PROBLEM TO WORK ON - Skip every picture while you write out the records below, from the first line through the one that contains "-206,7 +206,7 @@", both ends kept.

Before-and-after page screenshots:
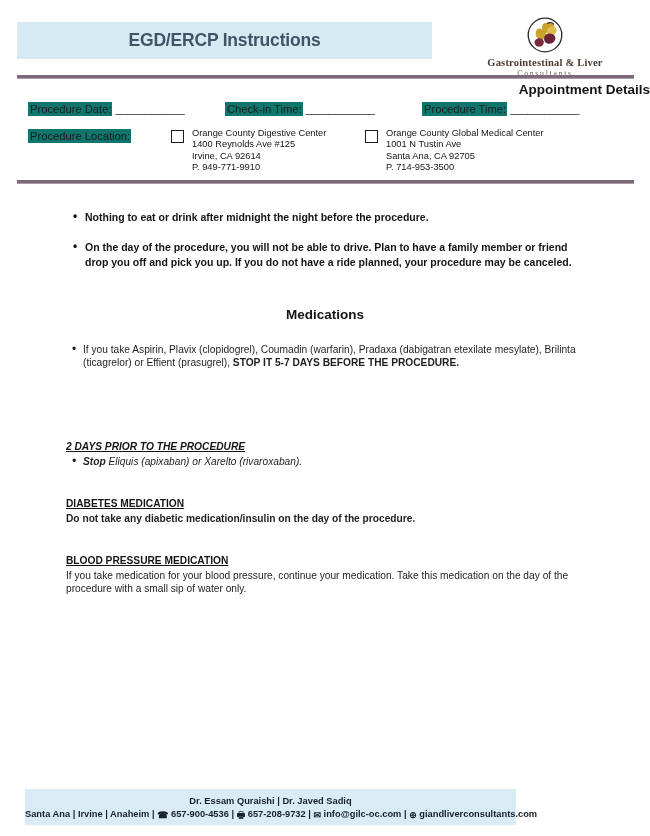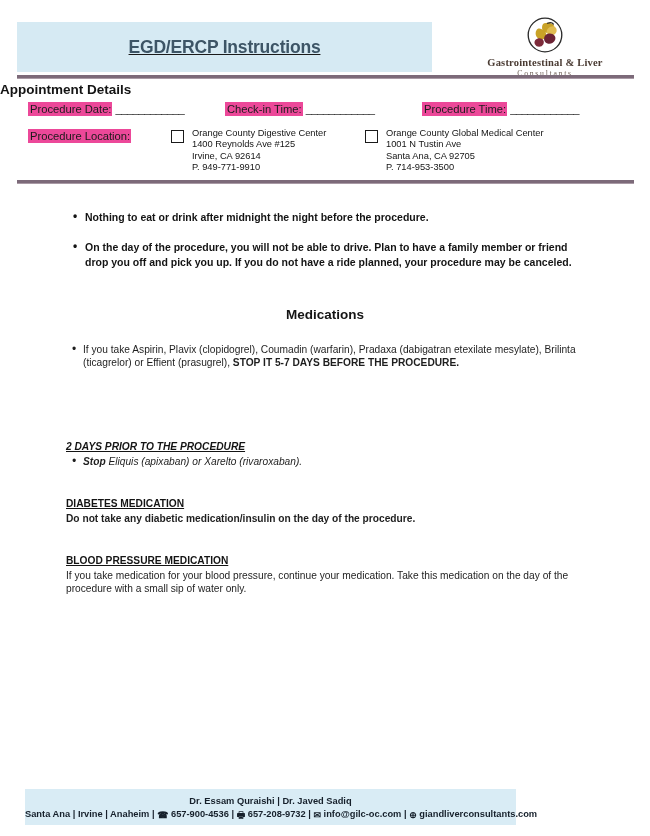--- a/index.html
+++ b/index.html
@@ -35,12 +35,11 @@
     left: 17px;
     top: 0;
     width: 415px;
-    height: 50px;
+    height: 37px;
     background: #d6eaf3;
     display: flex;
     align-items: center;
     justify-content: center;
-    text-decoration: underline;
   }
   .title-box .title-text {
     font-size: 17.5px;

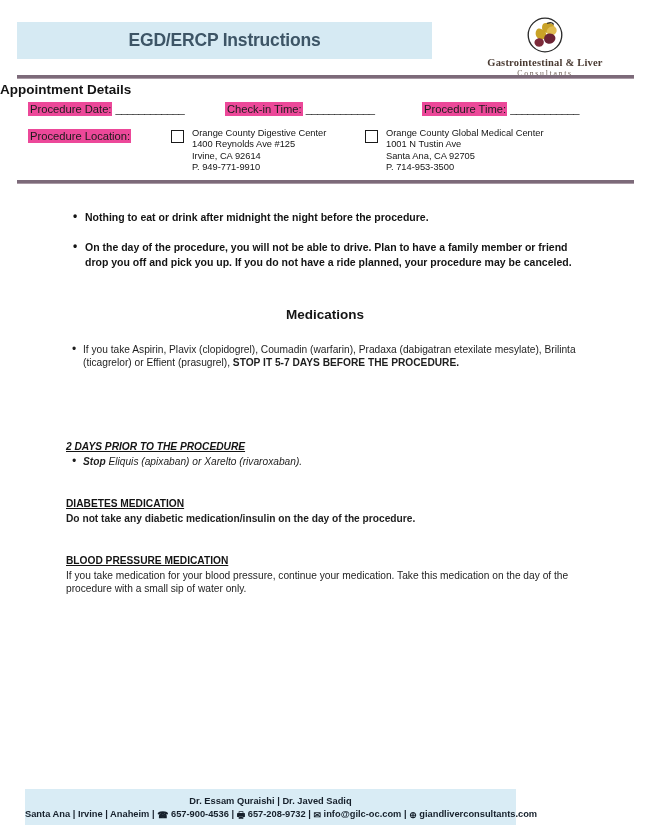--- a/index.html
+++ b/index.html
@@ -96,7 +96,7 @@
     top: 82px;
     left: 0;
     width: 650px;
-    text-align: left;
+    text-align: right;
     font-size: 13.5px;
     font-weight: bold;
     color: #141414;

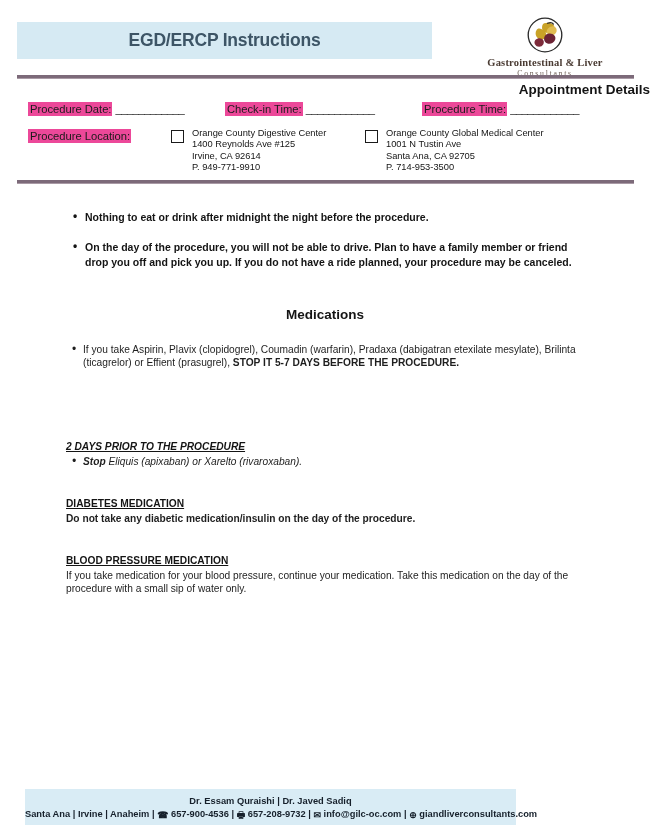--- a/index.html
+++ b/index.html
@@ -111,7 +111,7 @@
     white-space: nowrap;
   }
   .hl {
-    background: #ec4899;
+    background: #0f766e;
     padding: 1px 1px 1px 2px;
   }
   .blank-line {

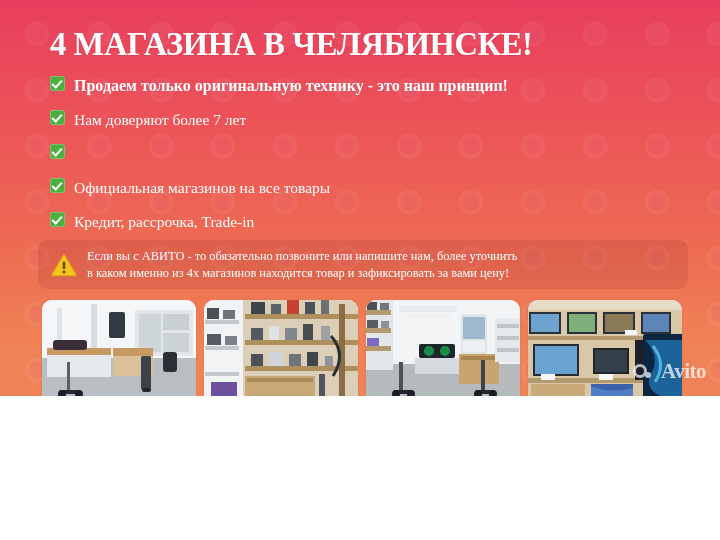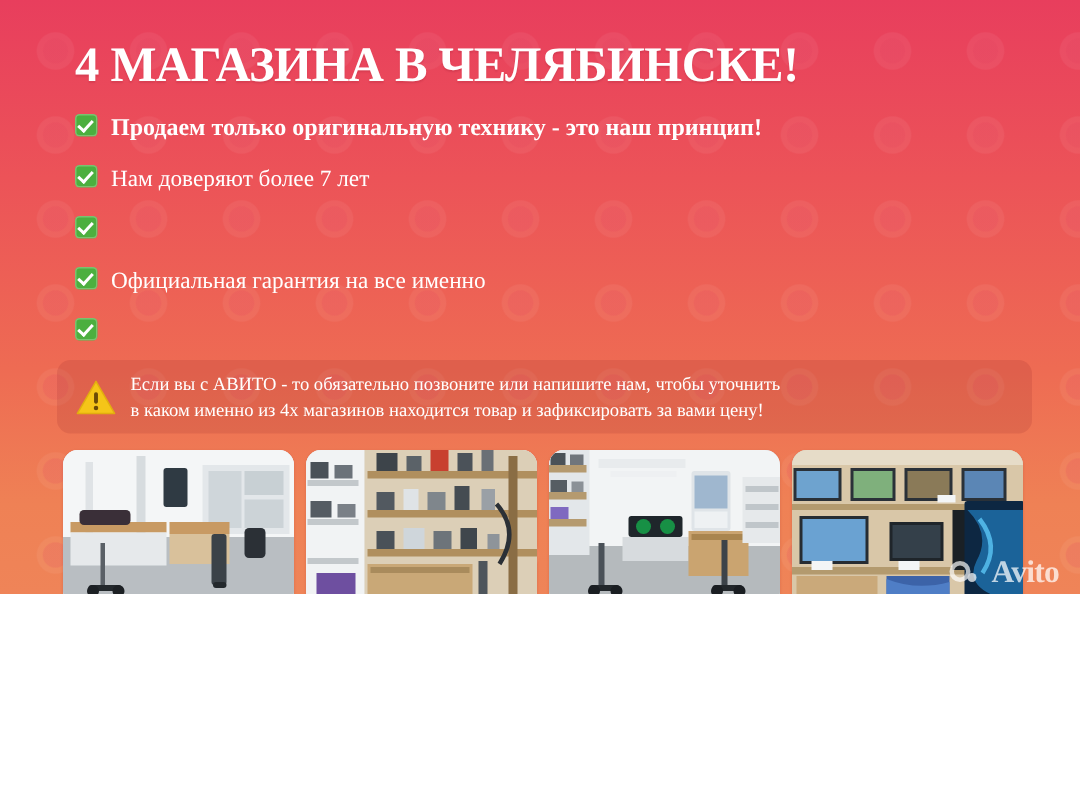--- a/index.html
+++ b/index.html
@@ -206,7 +206,7 @@
 
     <div class="bullet">
       <span class="check"></span>
-      <span class="bullet-text">Официальная гарантия на все именно</span>
+      <span class="bullet-text">Официальная магазинов на все товары</span>
     </div>
 
     <div class="bullet">

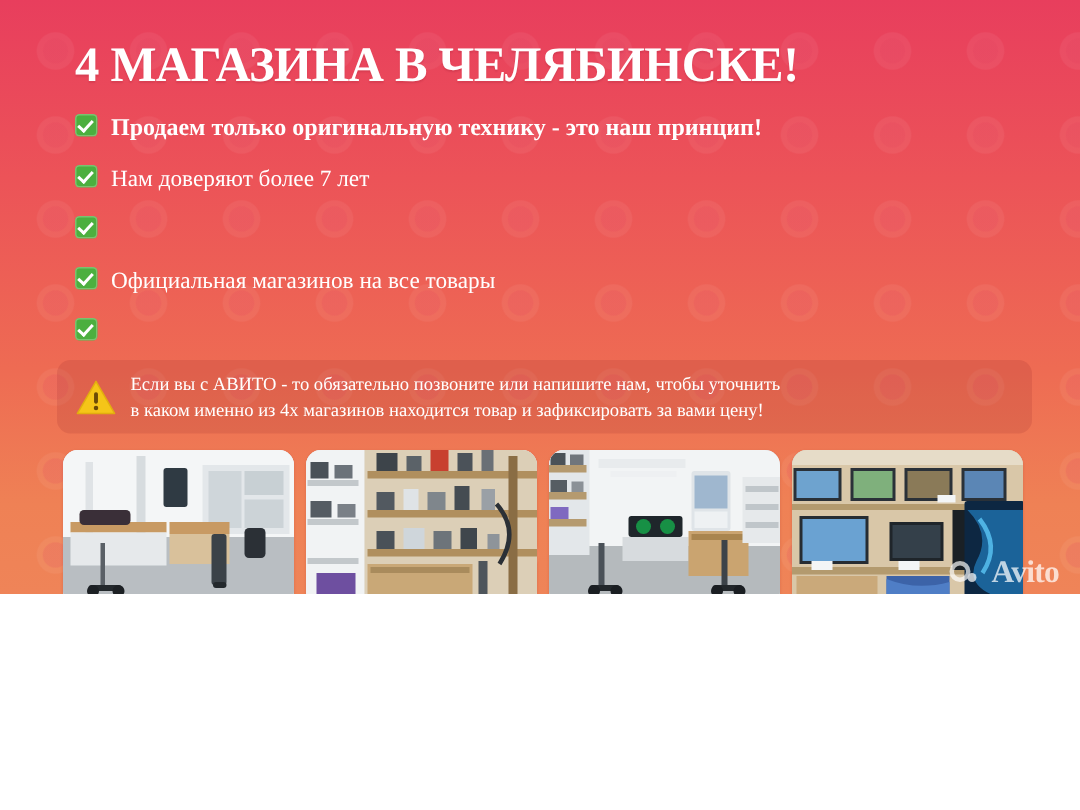--- a/index.html
+++ b/index.html
@@ -211,6 +211,7 @@
 
     <div class="bullet">
       <span class="check"></span>
+      <span class="bullet-text">Кредит, рассрочка, Trade-in</span>
     </div>
 
   </div>

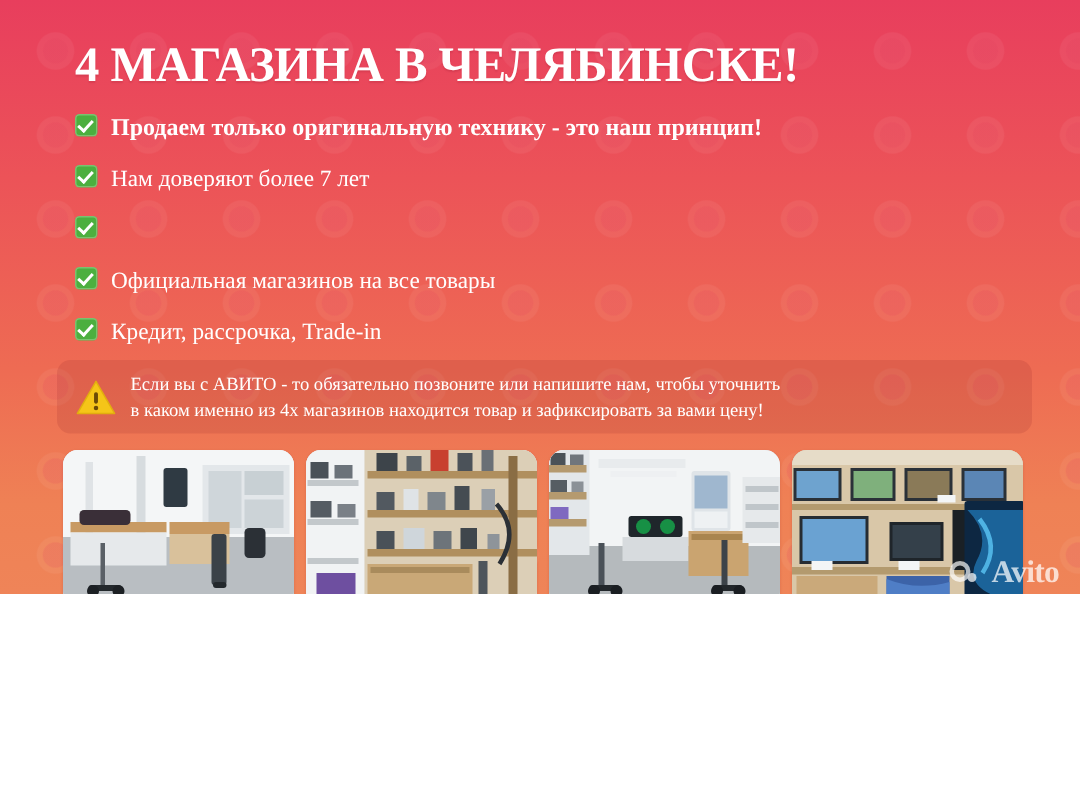--- a/index.html
+++ b/index.html
@@ -224,7 +224,7 @@
         <circle cx="14" cy="20" r="1.5" fill="#6b4a06"></circle>
       </svg>
     </span>
-    <span class="notice-text">Если вы с АВИТО - то обязательно позвоните или напишите нам, чтобы уточнить
+    <span class="notice-text">Если вы с АВИТО - то обязательно позвоните или напишите нам, более уточнить
 в каком именно из 4х магазинов находится товар и зафиксировать за вами цену!</span>
   </div>
 

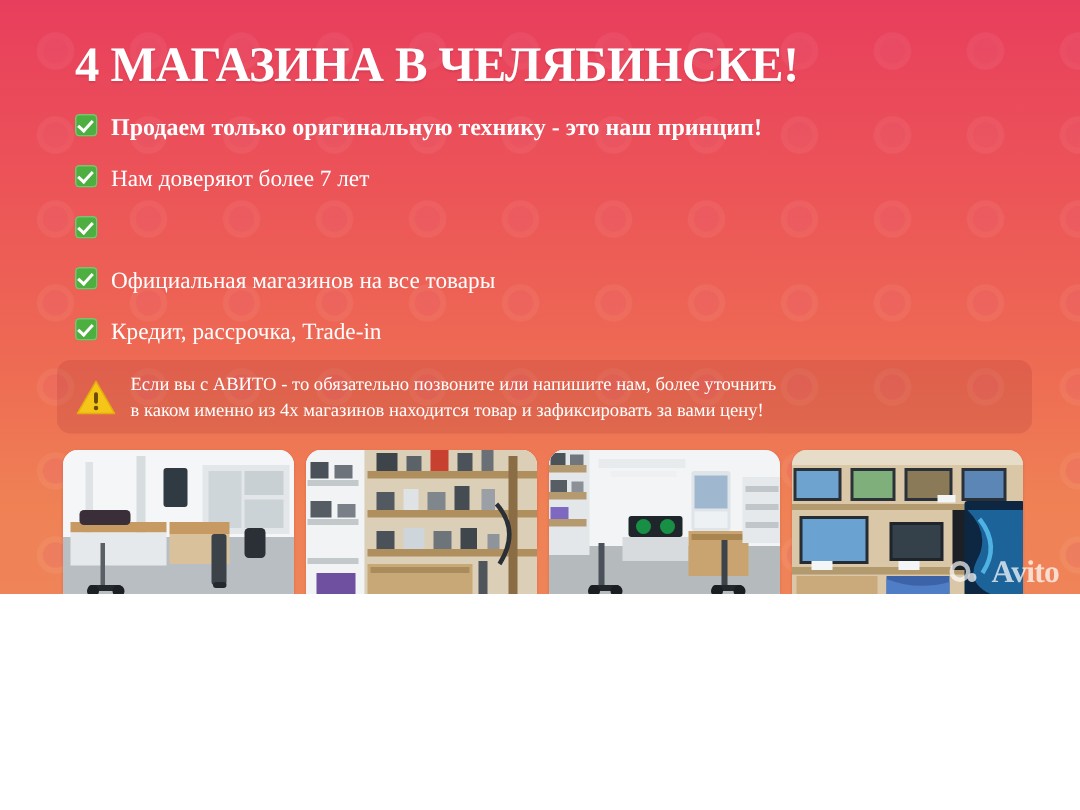--- a/index.html
+++ b/index.html
@@ -152,7 +152,7 @@
   .avito {
     position: absolute;
     right: 14px;
-    bottom: 4px;
+    bottom: 14px;
     display: flex;
     align-items: center;
     gap: 10px;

THE ANSWER -
--- a/index.html
+++ b/index.html
@@ -35,12 +35,11 @@
     left: 17px;
     top: 0;
     width: 415px;
-    height: 50px;
+    height: 37px;
     background: #d6eaf3;
     display: flex;
     align-items: center;
     justify-content: center;
-    text-decoration: underline;
   }
   .title-box .title-text {
     font-size: 17.5px;

--- a/index.html
+++ b/index.html
@@ -96,7 +96,7 @@
     top: 82px;
     left: 0;
     width: 650px;
-    text-align: left;
+    text-align: right;
     font-size: 13.5px;
     font-weight: bold;
     color: #141414;

--- a/index.html
+++ b/index.html
@@ -111,7 +111,7 @@
     white-space: nowrap;
   }
   .hl {
-    background: #ec4899;
+    background: #0f766e;
     padding: 1px 1px 1px 2px;
   }
   .blank-line {

--- a/index.html
+++ b/index.html
@@ -206,7 +206,7 @@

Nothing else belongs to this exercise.